§ Task:
Repeat the data. Keep each line identical.

'''

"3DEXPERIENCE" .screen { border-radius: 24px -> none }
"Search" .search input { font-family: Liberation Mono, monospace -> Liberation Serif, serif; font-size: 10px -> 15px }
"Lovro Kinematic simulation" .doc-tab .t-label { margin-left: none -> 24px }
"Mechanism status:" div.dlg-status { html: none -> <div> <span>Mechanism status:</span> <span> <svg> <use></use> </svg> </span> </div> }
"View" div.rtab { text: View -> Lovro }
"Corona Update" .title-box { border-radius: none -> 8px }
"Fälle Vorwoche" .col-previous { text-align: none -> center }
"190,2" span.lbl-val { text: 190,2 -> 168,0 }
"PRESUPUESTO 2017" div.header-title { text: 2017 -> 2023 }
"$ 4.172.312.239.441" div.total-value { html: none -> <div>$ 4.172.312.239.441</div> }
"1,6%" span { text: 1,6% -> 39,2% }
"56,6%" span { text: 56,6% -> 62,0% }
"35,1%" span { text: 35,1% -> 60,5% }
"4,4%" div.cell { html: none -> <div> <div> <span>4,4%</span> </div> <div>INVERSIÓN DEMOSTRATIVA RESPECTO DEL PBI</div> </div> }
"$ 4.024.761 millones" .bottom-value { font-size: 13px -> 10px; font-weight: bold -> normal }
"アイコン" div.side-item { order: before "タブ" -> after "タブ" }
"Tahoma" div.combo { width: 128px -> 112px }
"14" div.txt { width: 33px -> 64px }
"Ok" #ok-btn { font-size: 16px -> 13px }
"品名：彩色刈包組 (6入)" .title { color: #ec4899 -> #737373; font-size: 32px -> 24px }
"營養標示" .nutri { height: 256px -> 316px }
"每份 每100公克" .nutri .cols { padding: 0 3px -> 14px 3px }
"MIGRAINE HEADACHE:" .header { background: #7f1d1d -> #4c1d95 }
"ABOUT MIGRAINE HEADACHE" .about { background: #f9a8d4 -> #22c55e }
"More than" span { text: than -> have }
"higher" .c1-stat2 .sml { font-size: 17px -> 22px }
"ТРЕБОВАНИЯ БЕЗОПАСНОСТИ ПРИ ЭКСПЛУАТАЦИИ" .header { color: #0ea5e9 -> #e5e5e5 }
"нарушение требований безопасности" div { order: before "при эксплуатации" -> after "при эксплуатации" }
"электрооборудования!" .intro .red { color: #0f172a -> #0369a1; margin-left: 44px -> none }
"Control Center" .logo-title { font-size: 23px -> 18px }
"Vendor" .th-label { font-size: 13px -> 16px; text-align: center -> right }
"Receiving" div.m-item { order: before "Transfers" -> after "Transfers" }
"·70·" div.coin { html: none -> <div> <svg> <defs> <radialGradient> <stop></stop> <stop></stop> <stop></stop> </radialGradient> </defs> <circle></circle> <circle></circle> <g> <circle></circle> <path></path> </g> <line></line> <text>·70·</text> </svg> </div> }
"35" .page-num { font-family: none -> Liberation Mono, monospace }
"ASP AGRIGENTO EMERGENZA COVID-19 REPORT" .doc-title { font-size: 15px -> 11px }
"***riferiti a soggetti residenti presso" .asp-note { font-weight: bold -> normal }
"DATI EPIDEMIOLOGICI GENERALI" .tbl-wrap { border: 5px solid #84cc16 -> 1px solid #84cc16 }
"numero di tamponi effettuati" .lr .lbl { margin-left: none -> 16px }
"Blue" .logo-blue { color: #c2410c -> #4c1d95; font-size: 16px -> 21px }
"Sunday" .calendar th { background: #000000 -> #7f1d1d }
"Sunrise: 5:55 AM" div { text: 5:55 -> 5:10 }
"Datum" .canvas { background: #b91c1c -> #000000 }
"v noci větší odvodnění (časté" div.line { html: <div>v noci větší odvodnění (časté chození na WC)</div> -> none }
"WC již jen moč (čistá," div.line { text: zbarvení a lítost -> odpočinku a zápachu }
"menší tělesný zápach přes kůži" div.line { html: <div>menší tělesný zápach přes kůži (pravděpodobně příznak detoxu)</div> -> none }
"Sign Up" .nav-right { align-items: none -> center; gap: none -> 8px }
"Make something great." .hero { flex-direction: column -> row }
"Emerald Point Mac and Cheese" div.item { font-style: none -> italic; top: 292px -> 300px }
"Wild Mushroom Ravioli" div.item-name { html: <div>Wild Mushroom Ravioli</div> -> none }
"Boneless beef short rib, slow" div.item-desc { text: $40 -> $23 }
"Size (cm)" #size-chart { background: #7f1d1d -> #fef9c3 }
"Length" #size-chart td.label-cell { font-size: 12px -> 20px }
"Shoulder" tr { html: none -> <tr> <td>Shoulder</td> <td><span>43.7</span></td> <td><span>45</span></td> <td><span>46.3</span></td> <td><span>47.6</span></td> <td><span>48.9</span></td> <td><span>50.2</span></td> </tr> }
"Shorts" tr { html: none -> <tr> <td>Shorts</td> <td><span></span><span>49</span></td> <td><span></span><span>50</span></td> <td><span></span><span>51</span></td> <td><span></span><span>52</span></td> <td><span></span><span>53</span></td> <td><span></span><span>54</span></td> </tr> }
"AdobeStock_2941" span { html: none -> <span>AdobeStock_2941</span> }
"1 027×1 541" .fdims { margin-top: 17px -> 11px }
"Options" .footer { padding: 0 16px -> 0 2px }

'''

§ Result for this exercise:
"3DEXPERIENCE" .screen { border-radius: 24px -> none }
"Search" .search input { font-family: Liberation Mono, monospace -> Liberation Serif, serif; font-size: 10px -> 15px }
"Lovro Kinematic simulation" .doc-tab .t-label { margin-left: none -> 24px }
"Mechanism status:" div.dlg-status { html: none -> <div> <span>Mechanism status:</span> <span> <svg> <use></use> </svg> </span> </div> }
"View" div.rtab { text: View -> Lovro }
"Corona Update" .title-box { border-radius: none -> 8px }
"Fälle Vorwoche" .col-previous { text-align: none -> center }
"190,2" span.lbl-val { text: 190,2 -> 168,0 }
"PRESUPUESTO 2017" div.header-title { text: 2017 -> 2023 }
"$ 4.172.312.239.441" div.total-value { html: none -> <div>$ 4.172.312.239.441</div> }
"1,6%" span { text: 1,6% -> 39,2% }
"56,6%" span { text: 56,6% -> 62,0% }
"35,1%" span { text: 35,1% -> 60,5% }
"4,4%" div.cell { html: none -> <div> <div> <span>4,4%</span> </div> <div>INVERSIÓN DEMOSTRATIVA RESPECTO DEL PBI</div> </div> }
"$ 4.024.761 millones" .bottom-value { font-size: 13px -> 10px; font-weight: bold -> normal }
"アイコン" div.side-item { order: before "タブ" -> after "タブ" }
"Tahoma" div.combo { width: 128px -> 112px }
"14" div.txt { width: 33px -> 64px }
"Ok" #ok-btn { font-size: 16px -> 13px }
"品名：彩色刈包組 (6入)" .title { color: #ec4899 -> #737373; font-size: 32px -> 24px }
"營養標示" .nutri { height: 256px -> 316px }
"每份 每100公克" .nutri .cols { padding: 0 3px -> 14px 3px }
"MIGRAINE HEADACHE:" .header { background: #7f1d1d -> #4c1d95 }
"ABOUT MIGRAINE HEADACHE" .about { background: #f9a8d4 -> #22c55e }
"More than" span { text: than -> have }
"higher" .c1-stat2 .sml { font-size: 17px -> 22px }
"ТРЕБОВАНИЯ БЕЗОПАСНОСТИ ПРИ ЭКСПЛУАТАЦИИ" .header { color: #0ea5e9 -> #e5e5e5 }
"нарушение требований безопасности" div { order: before "при эксплуатации" -> after "при эксплуатации" }
"электрооборудования!" .intro .red { color: #0f172a -> #0369a1; margin-left: 44px -> none }
"Control Center" .logo-title { font-size: 23px -> 18px }
"Vendor" .th-label { font-size: 13px -> 16px; text-align: center -> right }
"Receiving" div.m-item { order: before "Transfers" -> after "Transfers" }
"·70·" div.coin { html: none -> <div> <svg> <defs> <radialGradient> <stop></stop> <stop></stop> <stop></stop> </radialGradient> </defs> <circle></circle> <circle></circle> <g> <circle></circle> <path></path> </g> <line></line> <text>·70·</text> </svg> </div> }
"35" .page-num { font-family: none -> Liberation Mono, monospace }
"ASP AGRIGENTO EMERGENZA COVID-19 REPORT" .doc-title { font-size: 15px -> 11px }
"***riferiti a soggetti residenti presso" .asp-note { font-weight: bold -> normal }
"DATI EPIDEMIOLOGICI GENERALI" .tbl-wrap { border: 5px solid #84cc16 -> 1px solid #84cc16 }
"numero di tamponi effettuati" .lr .lbl { margin-left: none -> 16px }
"Blue" .logo-blue { color: #c2410c -> #4c1d95; font-size: 16px -> 21px }
"Sunday" .calendar th { background: #000000 -> #7f1d1d }
"Sunrise: 5:55 AM" div { text: 5:55 -> 5:10 }
"Datum" .canvas { background: #b91c1c -> #000000 }
"v noci větší odvodnění (časté" div.line { html: <div>v noci větší odvodnění (časté chození na WC)</div> -> none }
"WC již jen moč (čistá," div.line { text: zbarvení a lítost -> odpočinku a zápachu }
"menší tělesný zápach přes kůži" div.line { html: <div>menší tělesný zápach přes kůži (pravděpodobně příznak detoxu)</div> -> none }
"Sign Up" .nav-right { align-items: none -> center; gap: none -> 8px }
"Make something great." .hero { flex-direction: column -> row }
"Emerald Point Mac and Cheese" div.item { font-style: none -> italic; top: 292px -> 300px }
"Wild Mushroom Ravioli" div.item-name { html: <div>Wild Mushroom Ravioli</div> -> none }
"Boneless beef short rib, slow" div.item-desc { text: $40 -> $23 }
"Size (cm)" #size-chart { background: #7f1d1d -> #fef9c3 }
"Length" #size-chart td.label-cell { font-size: 12px -> 20px }
"Shoulder" tr { html: none -> <tr> <td>Shoulder</td> <td><span>43.7</span></td> <td><span>45</span></td> <td><span>46.3</span></td> <td><span>47.6</span></td> <td><span>48.9</span></td> <td><span>50.2</span></td> </tr> }
"Shorts" tr { html: none -> <tr> <td>Shorts</td> <td><span></span><span>49</span></td> <td><span></span><span>50</span></td> <td><span></span><span>51</span></td> <td><span></span><span>52</span></td> <td><span></span><span>53</span></td> <td><span></span><span>54</span></td> </tr> }
"AdobeStock_2941" span { html: none -> <span>AdobeStock_2941</span> }
"1 027×1 541" .fdims { margin-top: 17px -> 11px }
"Options" .footer { padding: 0 16px -> 0 2px }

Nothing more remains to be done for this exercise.